SSA estimates that this interest along with Social Security taxes collected annually will be sufficient to fund benefits through 2020. After 2020, SSA must begin drawing on the $2.6 trillion in the trust fund by liquidating enough US Treasury bonds to make up the difference. The shortfall in monies for future retirees’ benefits, referred to as an “entitlement problem,” must come from somewhere.

The CSM wanders off into three choices. RTFA. Truly, the most just would be taking something back from the 1% who have been riding the gravy train all these years. Between Republican intransigence and spineless Democrats I don’t think that’s likely, yet. Though it’s worth the good fight.

Simply removing the cap, continuing to collect the FICA tax from folks’ earnings after they exceed $106K in gross income will get us into the 22nd Century. Surely there will be a few people with brains and courage in Congress by then.

D’ya think?

Paul Krugman says – The geezers are all right

Last month the Congressional Budget Office released its much-anticipated projections for debt and deficits, and there were cries of lamentation from the deficit scolds who have had so much influence on our policy discourse. The problem, you see, was that the budget office numbers looked, well, O.K.: deficits are falling fast, and the ratio of debt to gross domestic product is projected to remain roughly stable over the next decade. Obviously it would be nice, eventually, to actually reduce debt. But if you’ve built your career around proclamations of imminent fiscal doom, this definitely wasn’t the report you wanted to see.
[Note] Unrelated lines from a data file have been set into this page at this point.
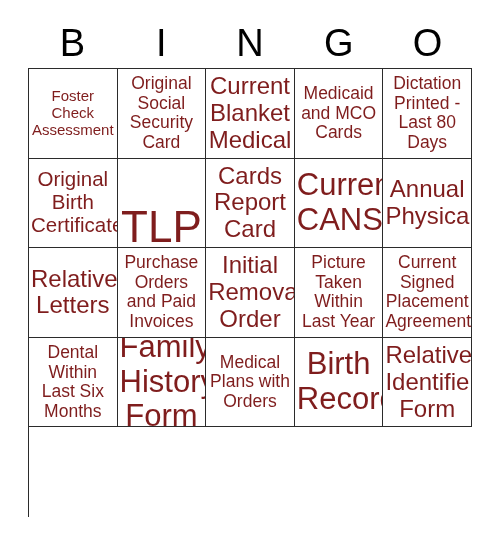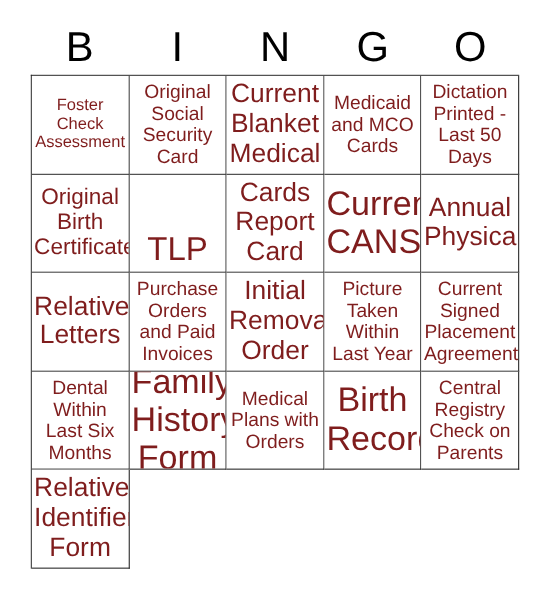--- a/index.html
+++ b/index.html
@@ -122,7 +122,7 @@
       <div class="bingo-cell">
         <span class="cell-text fs-md">Dictation
 Printed -
-Last 50
+Last 80
 Days</span>
       </div>
       <div class="bingo-cell">

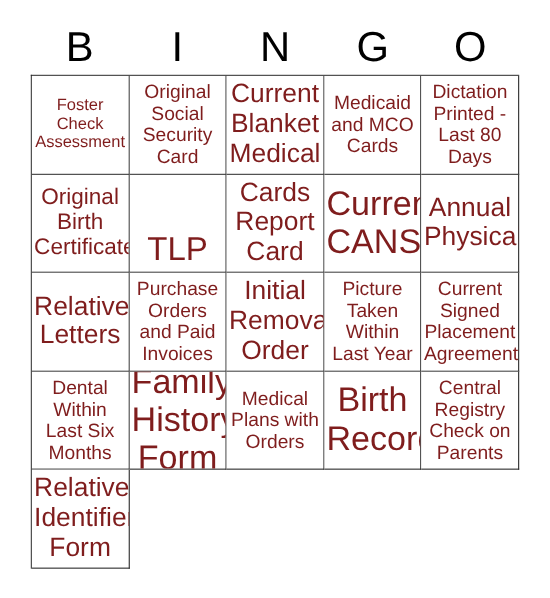--- a/index.html
+++ b/index.html
@@ -83,7 +83,7 @@
   .fs-lg  { font-size: 20.5px; }
   .fs-xl  { font-size: 24px; }
   .fs-xxl { font-size: 31px; }
-  .fs-huge{ font-size: 30px; margin-top: 48px; }
+  .fs-huge{ font-size: 44px; margin-top: 48px; }
 </style>
 </head>
 <body>

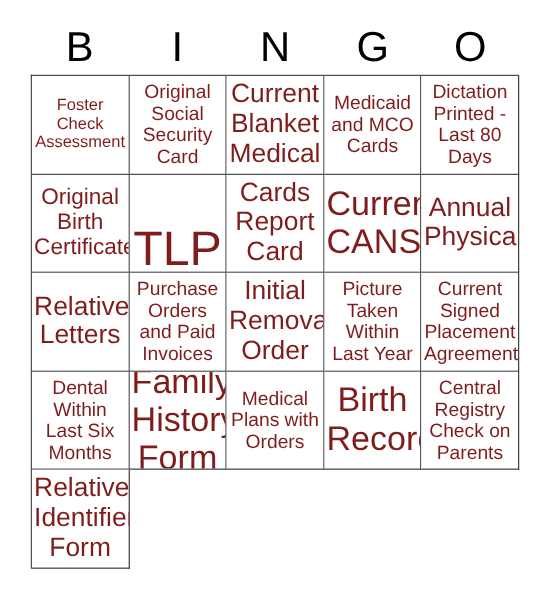--- a/index.html
+++ b/index.html
@@ -194,12 +194,6 @@
 Record</span>
       </div>
       <div class="bingo-cell">
-        <span class="cell-text fs-md">Central
-Registry
-Check on
-Parents</span>
-      </div>
-      <div class="bingo-cell">
         <span class="cell-text fs-xl">Relative
 Identifier
 Form</span>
Still, we can always count on the baby boomers to deliver disaster, can’t we? Doesn’t the rising tide of retirees mean that Social Security and Medicare are doomed unless we radically change those programs now now now?

Maybe not…

…The numbers aren’t nearly as overwhelming as you might have imagined, given the usual rhetoric. And if you look under the hood, the data suggest that we can, if we choose, maintain social insurance as we know it with only modest adjustments.

Start with Social Security. The retirement program’s trustees do foresee rising spending as the population ages, with total payments rising from 5.1 percent of G.D.P. now to 6.2 percent in 2035, at which point they stabilize. This means, by the way, that all the talk of Social Security going “bankrupt” is nonsense; even if nothing at all is done, the system will be able to pay most of its scheduled benefits as far as the eye can see.

Still, it does look as if there will eventually be a shortfall, and the usual suspects insist that we must move right now to reduce scheduled benefits. But I’ve never understood the logic of this demand. The risk is that we might, at some point in the future, have to cut benefits; to avoid this risk of future benefit cuts, we are supposed to act pre-emptively by…cutting future benefits. What problem, exactly, are we solving here?

Solutions offered BTW by politicians who in no way will ever have to rely on Social Security.